We are now halfway through the 100 days. It has been an interesting learning experience so far for me. Please, all of you, share your thoughts, ideas, and experiences with us. You have no idea how much this helps us to continue with our motivation to be more loving people. You can either leave a comment, or email us at email@example.com.
Tuesday, December 18, 2007
A Precious Human Life
Everyday, think as you wake up:
Today I am fortunate
to have woken up.
I am alive;
I have a precious human life.
I am not going to waste it.
I am going to use
all my energies to develop myself,
to expand my heart out to others,
to achieve enlightenment for
the benefit of all beings.
I am going to have
kind thoughts towards others.
I am not going to get angry,
or think badly about others.
I am going to benefit others
as much as I can.
-His Holiness the XIV Dali Lama
Monday, December 17, 2007
Sunday, December 16, 2007
Saturday, December 15, 2007
Friday, December 14, 2007
"Tragedy, especially of such magnitude, has altered my perception of every aspect of life. Something that would have ruined my day a year ago is inconsequential to me now. Heavy traffic? Big deal. Flat tire? It happens. Get in a fight? So—grow up and make up. Did somebody say something to you that wasn’t loud enough for you to hear? You better not have yelled at them to speak up. Somebody made a mistake at work which cost you a few minutes? Then fix it—and I really hope you didn’t ruin the other person’s day out of the spirit of selfish retaliation! Yes, I realize this sounds Pollyanna-ish. I only hope I can hang onto this attitude, because life is much too short to be controlled by anger and stress. I’m becoming an idealist."
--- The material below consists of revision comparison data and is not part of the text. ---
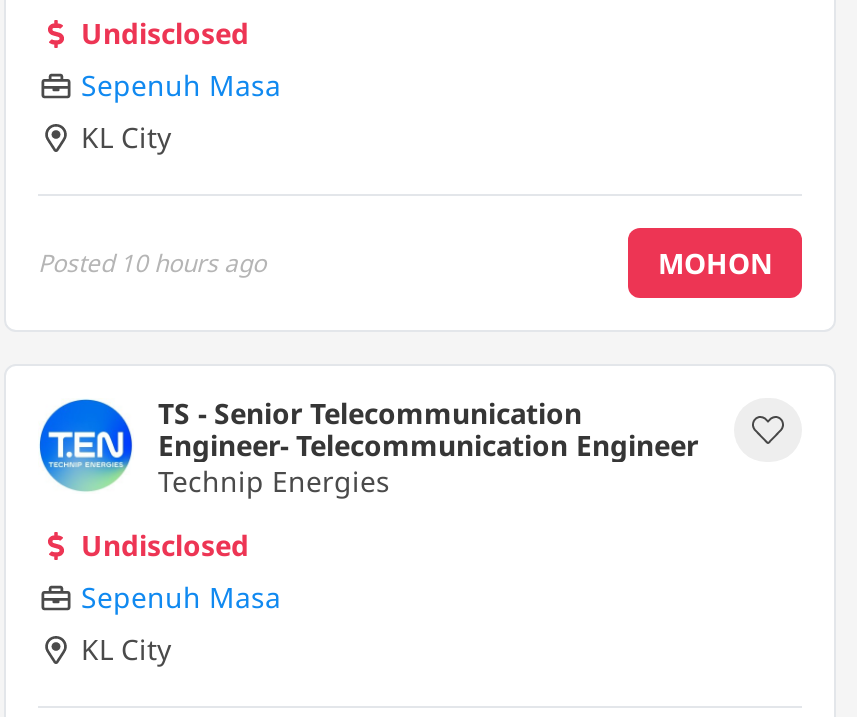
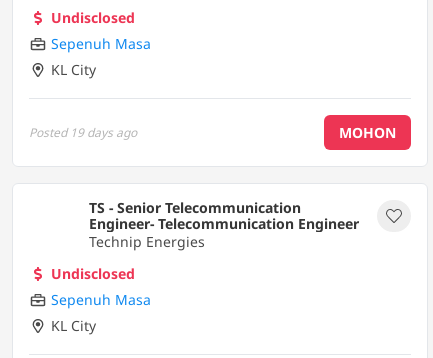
- Posted 10 hours ago
+ Posted 19 days ago

- [image]
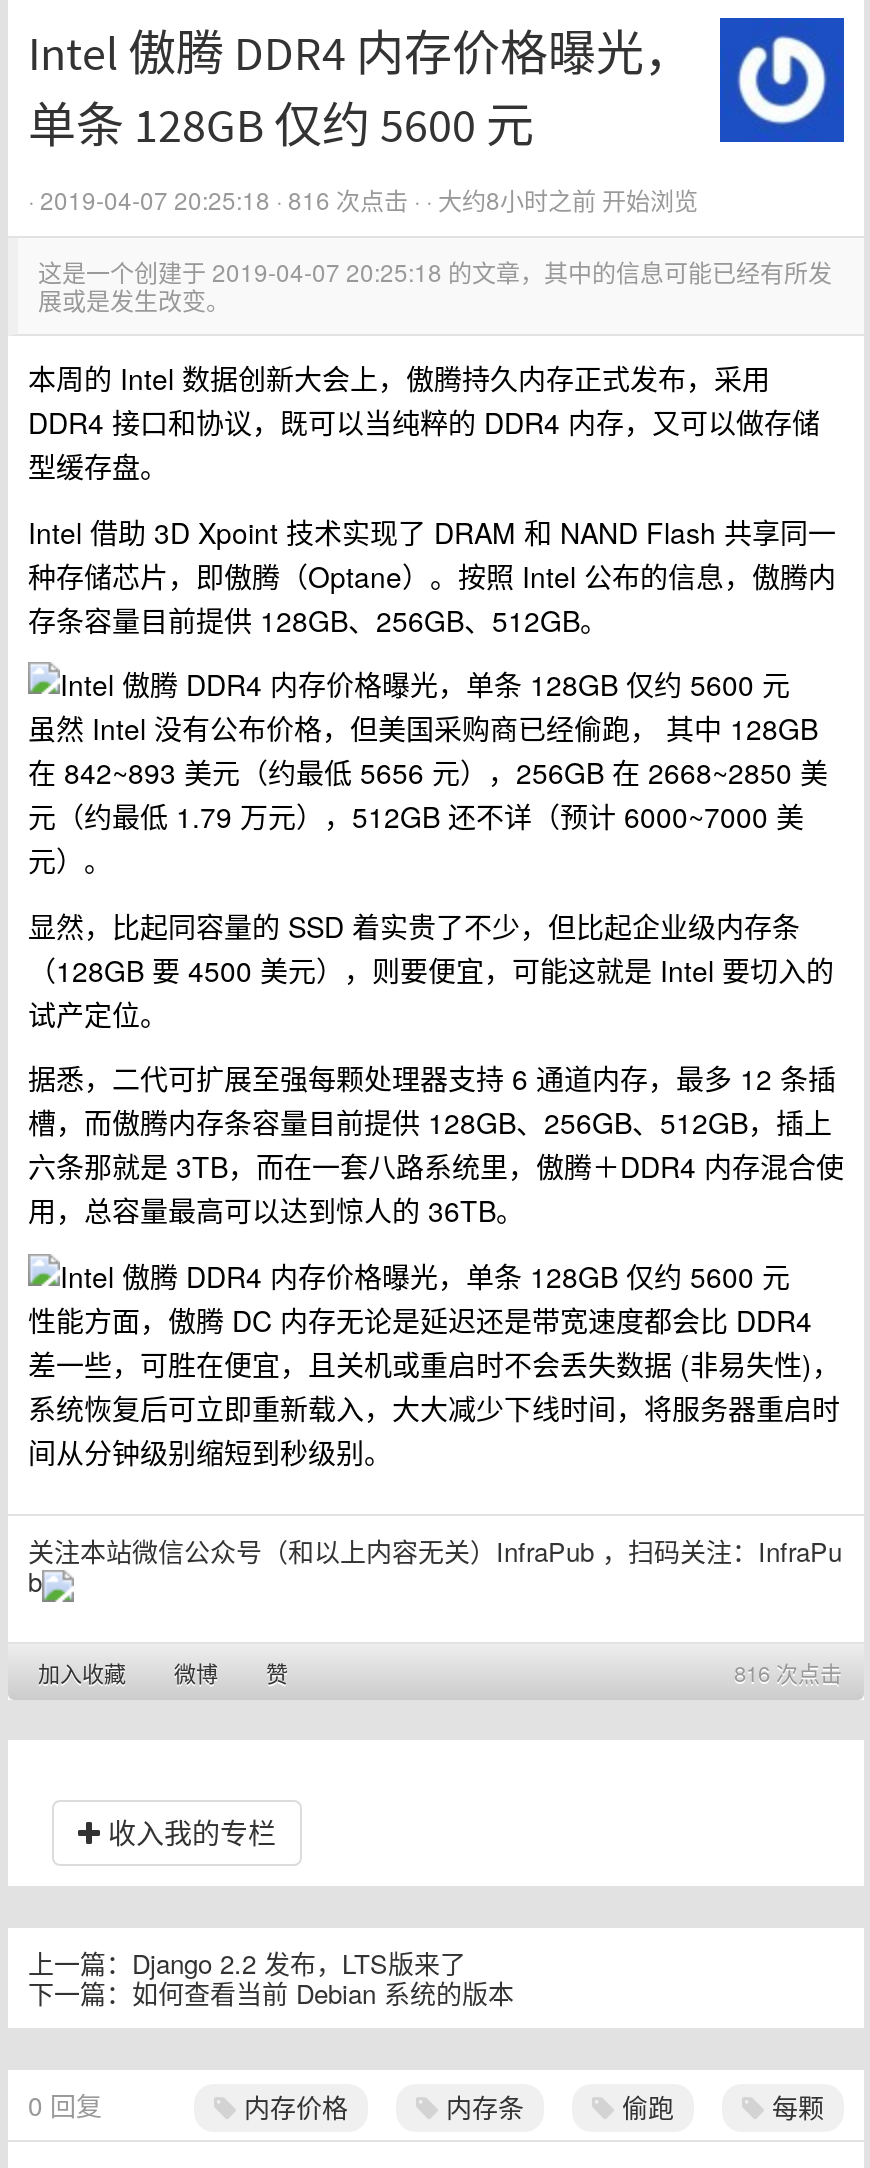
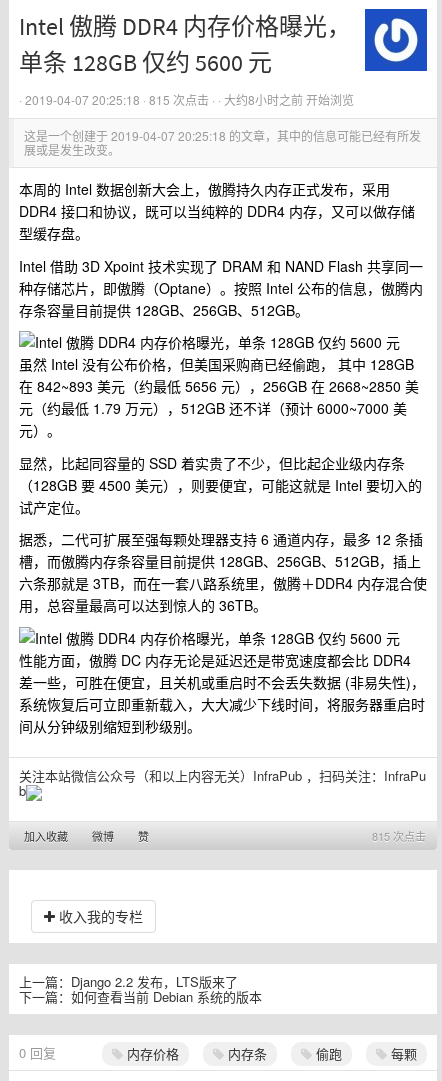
- · 2019-04-07 20:25:18 · 816 次点击 · ·大约8小时之前开始浏览
+ · 2019-04-07 20:25:18 · 815 次点击 · ·大约8小时之前开始浏览

- 816 次点击
+ 815 次点击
Thursday, December 13, 2007
Wednesday, December 12, 2007
Lets all learn to really give. Giving is more than gifts, it is an attitude, one that is tangibly felt by the receiver.
Tuesday, December 11, 2007
Take the time to make the apologies that need to be made in your life. This may be small things that happen each day, or the larger ones that have been left unsaid in the past. We never know how much longer we have to actually make those amends... let's not gamble with that time.
Monday, December 10, 2007
Lets all remember how important quality time is to the people we love. Keep the future perspective in mind and use the time we have to strengthen our relationships.
Sunday, December 9, 2007
Saturday, December 8, 2007
Friday, December 7, 2007
Thursday, December 6, 2007
Let us all remember that we are never too busy to love.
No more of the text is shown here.